At the base level, you get some trivial recognition, like your name on a website or a thank you email. This is like your acquaintance group—friends of friends, work colleagues, old school friends…—where you recognize them and will say "hi" to them if you run into them. (~500 or more people in this group)
The next level is a sticker, electronic content, or some other minor item. This is like your personal network, the level of friend you would stop and spend 10 minutes catching up with if you run into them in the street. (~150 people in this group)
Next is where you get a copy of the item being developed. This is like your active network, the people you tend to make plans with on a recurring basis. (~50 people in this group)
Next up is the item plus some special add-ons like limited edition swag and access to behind-the-scenes info. This corresponds to your sympathy group, close friends, and family who are the core of your “tribe” and are always there for you to recognize important milestones: birthdays, holidays, life transition events… (~15 people in this group)

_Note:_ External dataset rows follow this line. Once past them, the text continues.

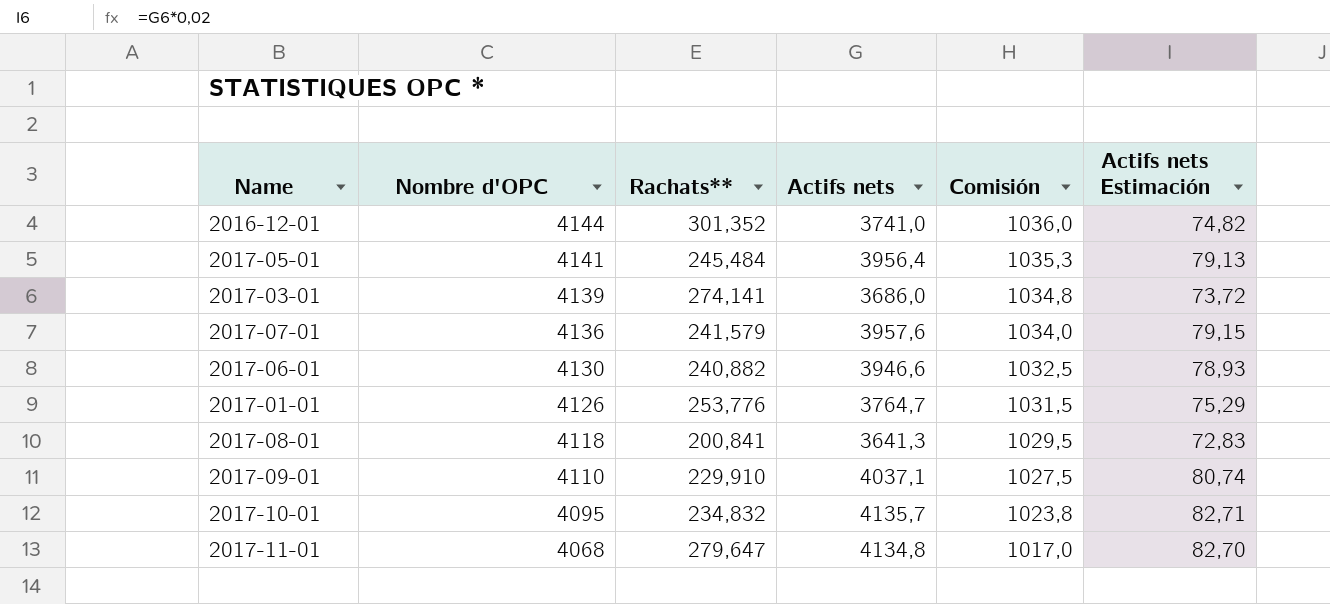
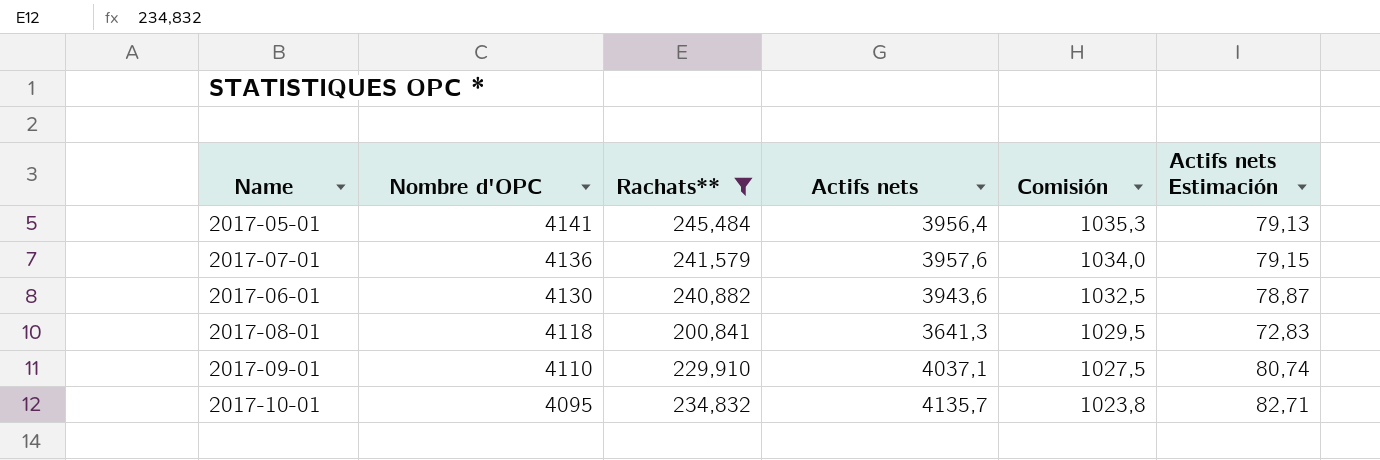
filter: none -> Rachats** <= 245,484
2017-06-01 | Actifs nets: 3946,6 -> 3943,6
2017-06-01 | Actifs nets Estimación: 78,93 -> 78,87

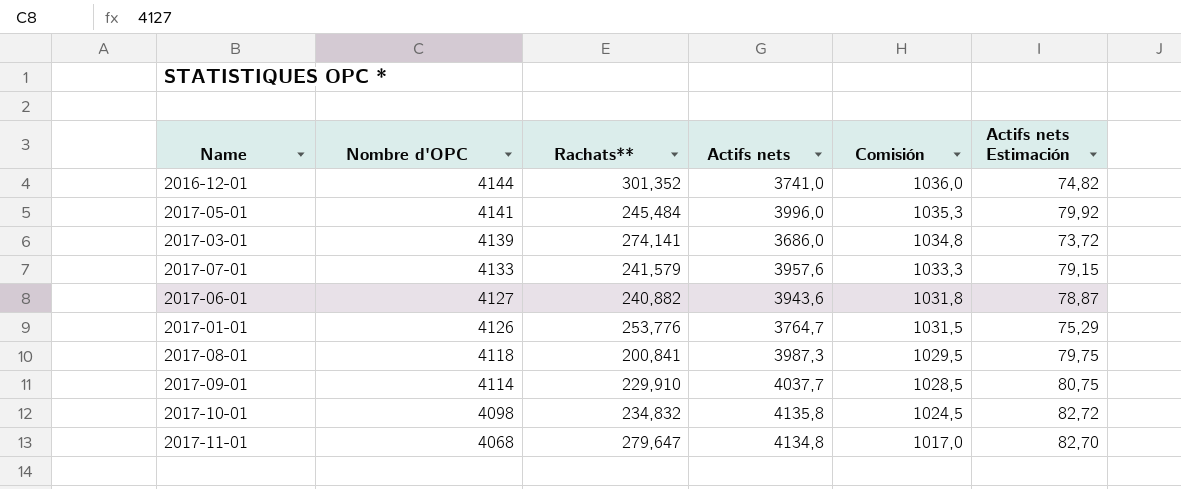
filter: Rachats** <= 245,484 -> none
2017-05-01 | Actifs nets: 3956,4 -> 3996,0
2017-05-01 | Actifs nets Estimación: 79,13 -> 79,92
2017-07-01 | Nombre d'OPC: 4136 -> 4133
2017-07-01 | Comisión: 1034,0 -> 1033,3
2017-06-01 | Nombre d'OPC: 4130 -> 4127
2017-06-01 | Comisión: 1032,5 -> 1031,8
2017-08-01 | Actifs nets: 3641,3 -> 3987,3
2017-08-01 | Actifs nets Estimación: 72,83 -> 79,75
2017-09-01 | Nombre d'OPC: 4110 -> 4114
2017-09-01 | Actifs nets: 4037,1 -> 4037,7
2017-09-01 | Comisión: 1027,5 -> 1028,5
2017-09-01 | Actifs nets Estimación: 80,74 -> 80,75
2017-10-01 | Nombre d'OPC: 4095 -> 4098
2017-10-01 | Actifs nets: 4135,7 -> 4135,8
2017-10-01 | Comisión: 1023,8 -> 1024,5
2017-10-01 | Actifs nets Estimación: 82,71 -> 82,72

The final group is the highest backer level: this includes all of the stuff from all of the previous levels, plus some personalized recognition in the form of featured credits, a personal call or meeting with the creator, and maybe even original assets signed by the creator. This maps to the most intimate relationship level—your support clique. These are the people who are your “4am friends”—people who support you unconditionally any time you are in need. (~5 people in this group)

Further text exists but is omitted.